A week ago the US declared that it was building a new 30,000-strong ‘border security force' in the territory controlled by the Syrian Kurds along the Turkish border. It would be backed by 2,000 US troops, who would remain there indefinitely. Whereupon Turkey's President Recep Tayyip Erdogan exploded, and declared that his army would strangle this new Kurdish ‘terror army' in its cradle.
Tillerson, who had been attending a pointless meeting in Vancouver of all the countries that sent troops to fight in the Korean War 67 years ago, was caught on the hop, and quickly denied it all. “That entire situation has been misportrayed, misdescribed, some people misspoke. We are not creating a border security force at all,” Tillerson said on the way to the plane. The lack of adult supervision in Washington extends beyond the White House.
In any case, too late. The Turkish army is now fighting its way into the Kurdish-controlled Afrin enclave, with further operations promised to eliminate the rest of the Kurdish-led ‘Syrian Democratic Forces' that the United States used to destroy Islamic State's troops in eastern Syria. From Erdogan's point of view, all Kurds are bad Kurds.
And Washington, as predicted, is betraying and abandoning its Kurdish allies. They were useful at the time, but it's more important to keep Turkey happy. It's the most powerful country in the Middle East, it's a NATO ally (with the second-biggest army in the alliance), and it controls the Straits that give the Russian navy access to the Mediterranean. So the United States confines itself to urging ‘restraint' on the Turks.

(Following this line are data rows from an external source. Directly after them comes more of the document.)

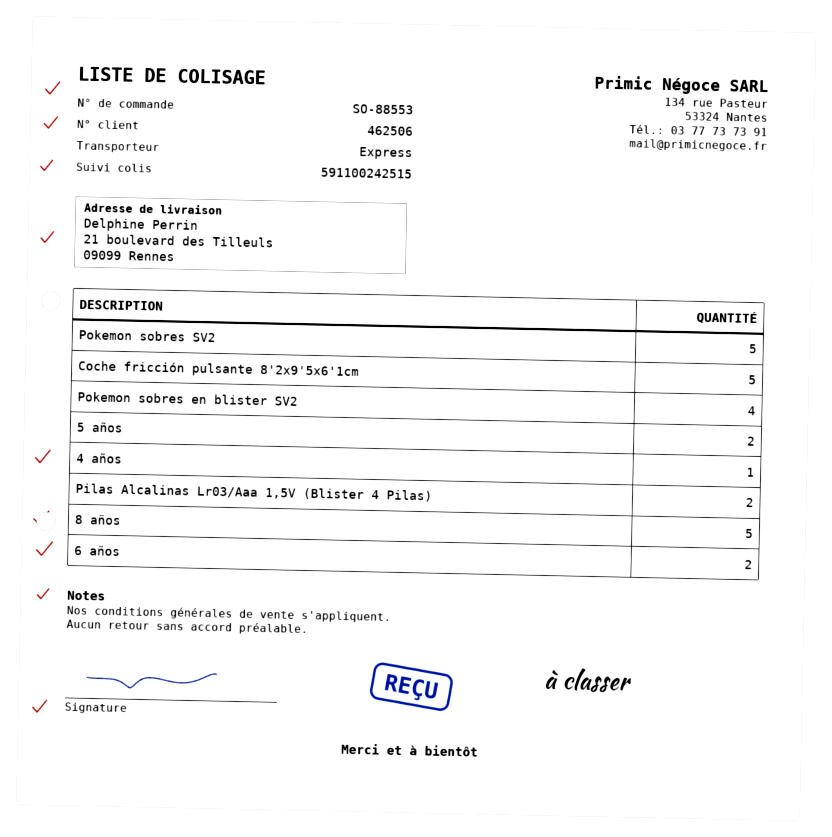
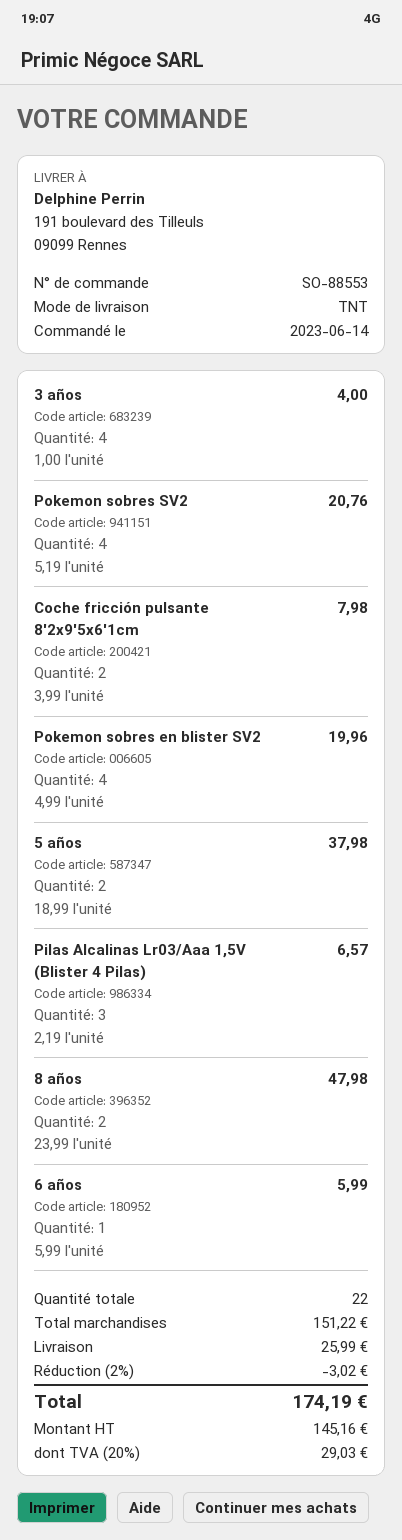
shipping method: express -> TNT
ship to: 21 boulevard des Tilleuls, 09099 Rennes -> 191 boulevard des Tilleuls, 09099 Rennes
Pokemon sobres SV2: 5 -> 4
Coche fricción pulsante 8'2x9'5x6'1cm: 5 -> 2
4 años: 1 -> none
Pilas Alcalinas Lr03/Aaa 1,5V (Blister 4 Pilas): 2 -> 3
8 años: 5 -> 2
6 años: 2 -> 1
3 años: none -> 4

That's what great powers say when they have no intention of intervening to stop something bad from happening – and the Russians are also urging restraint, so they are not going to stop the Turks either. The ally the Russians are betraying is the Syrian regime led by Bashar al-Assad.

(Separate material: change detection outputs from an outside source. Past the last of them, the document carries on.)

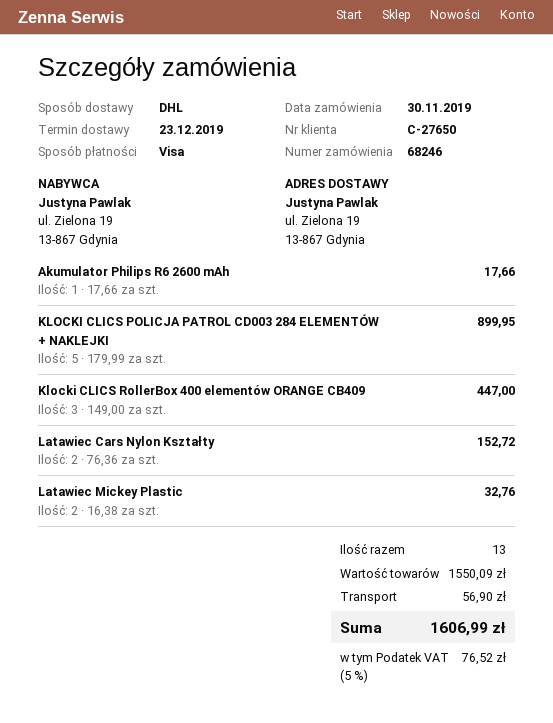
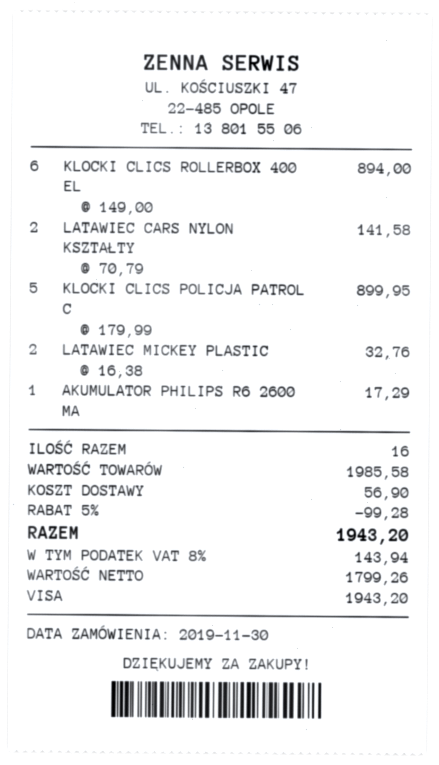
Akumulator Philips R6 2600 mAh: 1 x 17.66 = 17.66 -> 1 x 17.29 = 17.29
Klocki CLICS RollerBox 400 elementów ORANGE CB409: 3 x 149.00 = 447.00 -> 6 x 149.00 = 894.00
Latawiec Cars Nylon Kształty: 2 x 76.36 = 152.72 -> 2 x 70.79 = 141.58
total quantity: 13 -> 16
subtotal: 1550.09 -> 1985.58
discount: none -> 5% = 99.28
tax: 5% = 76.52 -> 8% = 143.94
total: 1606.99 -> 1943.20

“We warn the Turkish leaders that if they start fighting in the region of Afrin, it will be seen as an aggression by the Turkish army against the sovereignty of Syria,” said Syrian Deputy Foreign Minister Faisal Mekdad last week, adding that Syria would shoot down any Turkish planes bombing Afrin. But then Turkish military and intelligence chiefs flew to Moscow on Thursday and got Russian and Iranian approval for their bombing campaign.
The Damascus regime hates Turkish tanks on its soil, but it accepts Moscow's hands-off policy because it still depends on Russian and Iranian military support for its remarkable come-back in the Syrian civil war. Besides, it suspects that America really was planning to create a Kurdish-ruled protectorate in the north-eastern part of Syria as a US base and counter-weight to the Russian presence in the country.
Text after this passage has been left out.